In pratica, il suo “errore” più grande è stato quello di esaltare questa componente verticale a spese di quella orizzontale che, inquadrata successivamente nei meccanismi della selezione naturale darwiniana e nella genetica, si rivela sostanzialmente esatta se solo si pensa che le mutazioni che consentono a degli individui di essere più adatti non vengono fuori dall'adulto, ma sono insite nel suo DNA ed è così che le trasmette alla prole.

Il secondo problema era il carattere: Lamark non era poi un “genio” nelle pubbliche relazioni, tutt'altro. Comunicava con sufficienza e soprattutto “si piaceva” molto, rifiutando per principio critiche alle volte assai fondate.
Ma la cosa determinante è stato lo scontro con Georges Cuvier (1769 – 1832): dapprima colleghi e collaboratori, i due scienziati si sono presto divisi sulla questione fondamentale, essendo Cuvier ricordato come un campione dell'antievoluzionismo e del catastrofismo (anche se come fondatore dell'anatomia comparata ha davvero dato un grande supporto all'evoluzionismo!).
A dispetto di questi gravi errori comunque Cuvier è ancora ben conosciuto e rispettato (ed è un eroe dei creazionisti, specialmente di quelli nostrani).
Cuvier – all'epoca potentissimo – non perse mai un'occasione per demolire il Nostro, sminuiendone persino i contributi importantissimi nella classificazione degli invertebrati (o facendo finta che non esistessero).
Se a questo aggiungiamo il clima della restaurazione post rivoluzionaria la sua sorte era segnata.
Infatti morì solo, cieco e poverissimo.

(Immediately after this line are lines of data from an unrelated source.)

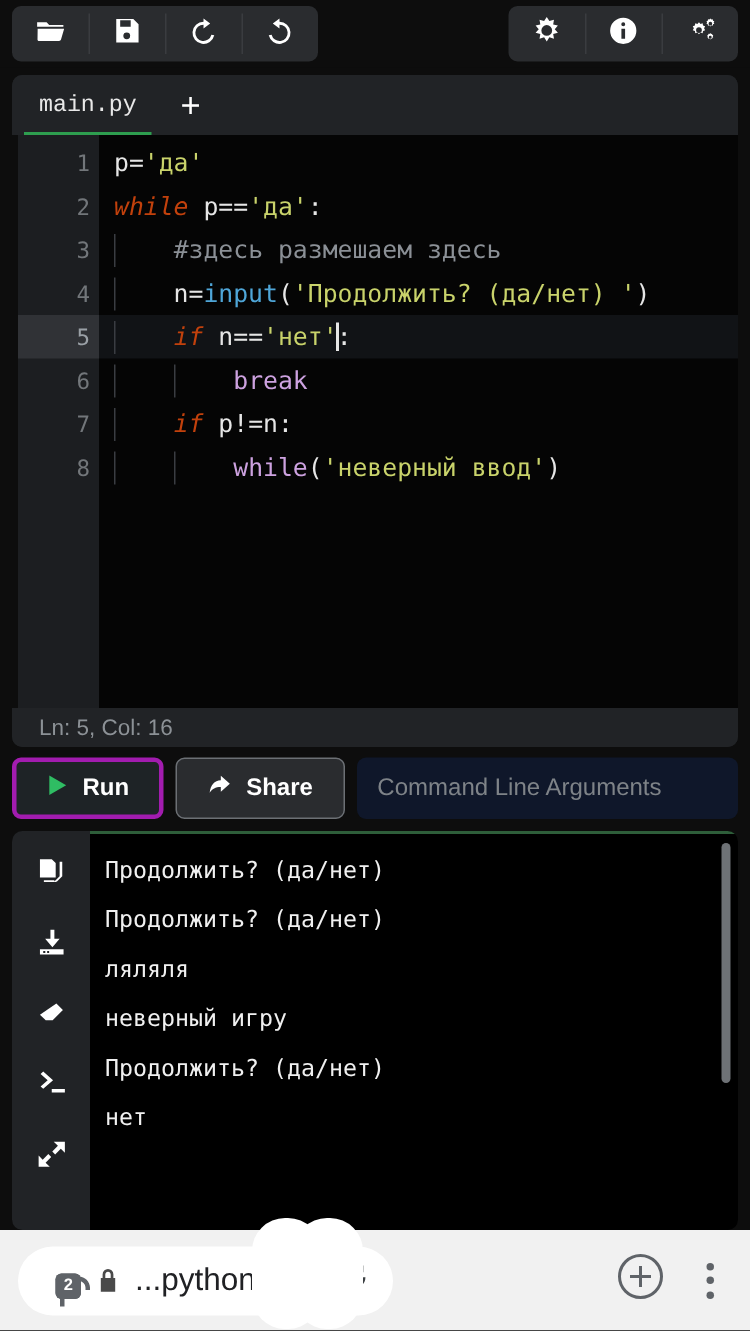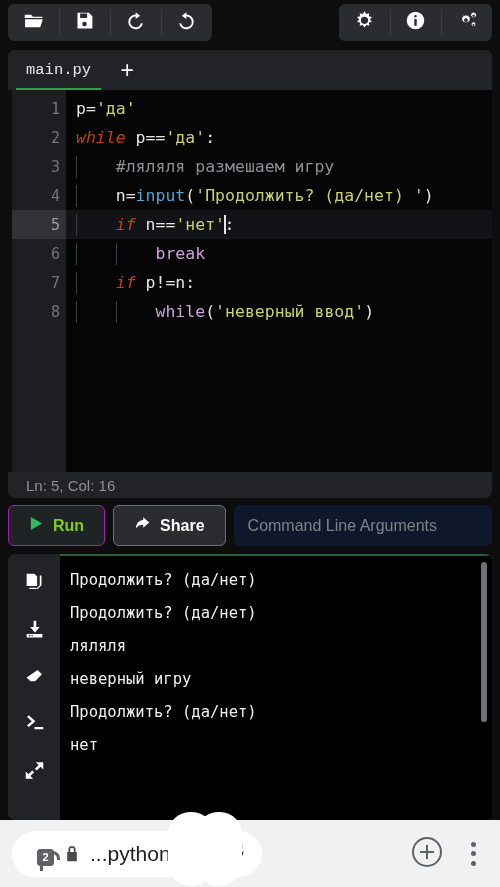--- a/index.html
+++ b/index.html
@@ -172,22 +172,22 @@
   .btn {
     display: flex; align-items: center; justify-content: center;
     gap: 9px;
     border-radius: 6px;
     cursor: pointer;
     font-size: 16px; font-weight: bold;
     padding: 0 20px;
   }
   .btn-run {
     background: #1e2326;
-    border: 1px solid #a21caf;
-    color: #84cc16;
+    border: 3px solid #a21caf;
+    color: #ffffff;
   }
   .btn-run svg { fill: #2fbd63; width: 15px; height: 15px; }
   .btn-share {
     background: #2a2c2f;
     border: 1px solid #6c7075;
     color: #ffffff;
   }
   .btn-share svg { fill: #ffffff; width: 17px; height: 17px; }
   .cla {
     flex: 1 1 auto;
@@ -404,21 +404,21 @@
             <i class="fold"></i>
           </div>
         <div class="gline">
             <span>8</span>
           </div>
       </div>
 
       <div class="code-lines">
         <div class="cline"><span class="pl">p=</span><span class="str">'да'</span></div>
         <div class="cline"><span class="kw">while</span><span class="pl"> p==</span><span class="str">'да'</span><span class="pl">:</span></div>
-        <div class="cline"><span class="indent-guide"></span><span class="pl">    </span><span class="cmt">#ляляля размешаем игру</span></div>
+        <div class="cline"><span class="indent-guide"></span><span class="pl">    </span><span class="cmt">#здесь размешаем здесь</span></div>
         <div class="cline"><span class="indent-guide"></span><span class="pl">    n=</span><span class="fn">input</span><span class="pl">(</span><span class="str">'Продолжить? (да/нет) '</span><span class="pl">)</span></div>
         <div class="cline current"><span class="indent-guide"></span><span class="pl">    </span><span class="kw">if</span><span class="pl"> n==</span><span class="str">'нет'</span><span class="caret"></span><span class="pl">:</span></div>
         <div class="cline"><span class="indent-guide"></span><span class="pl">    </span><span class="indent-guide"></span><span class="pl">    </span><span class="kw2">break</span></div>
         <div class="cline"><span class="indent-guide"></span><span class="pl">    </span><span class="kw">if</span><span class="pl"> p!=n:</span></div>
         <div class="cline"><span class="indent-guide"></span><span class="pl">    </span><span class="indent-guide"></span><span class="pl">    </span><span class="kw2">while</span><span class="pl">(</span><span class="str">'неверный ввод'</span><span class="pl">)</span></div>
       </div>
     </div>
 
     <div class="statusbar">
       <span>Ln: 5,  Col: 16</span>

Un triste epilogo per uno scienziato che aveva davvero rivoluzionato la zoologia.
Oggi finalmente si tende a rendere a Lamarck il giusto posto nella storia della Scienza, quello di un grande innovatore nella sistematica ed il primo a rendersi conto della realtà dell'evoluzione, sia pure senza capirne i meccanismi.
Stride infatti la differenza se facciamo un paragone con Alfred Wegener, il primo ad aver ipotizzato organicamente la deriva dei continenti: anche il tedesco aveva capito i fatti ma difettò clamorosamente nella causa che li determinava: nonostante questo il tedesco è sempre stato rispettatissimo.
Vorrei che lo ritornasse anche Lamarck, nonostante i suoi errori, comprensibilissimi per l'epoca in cui ha vissuto.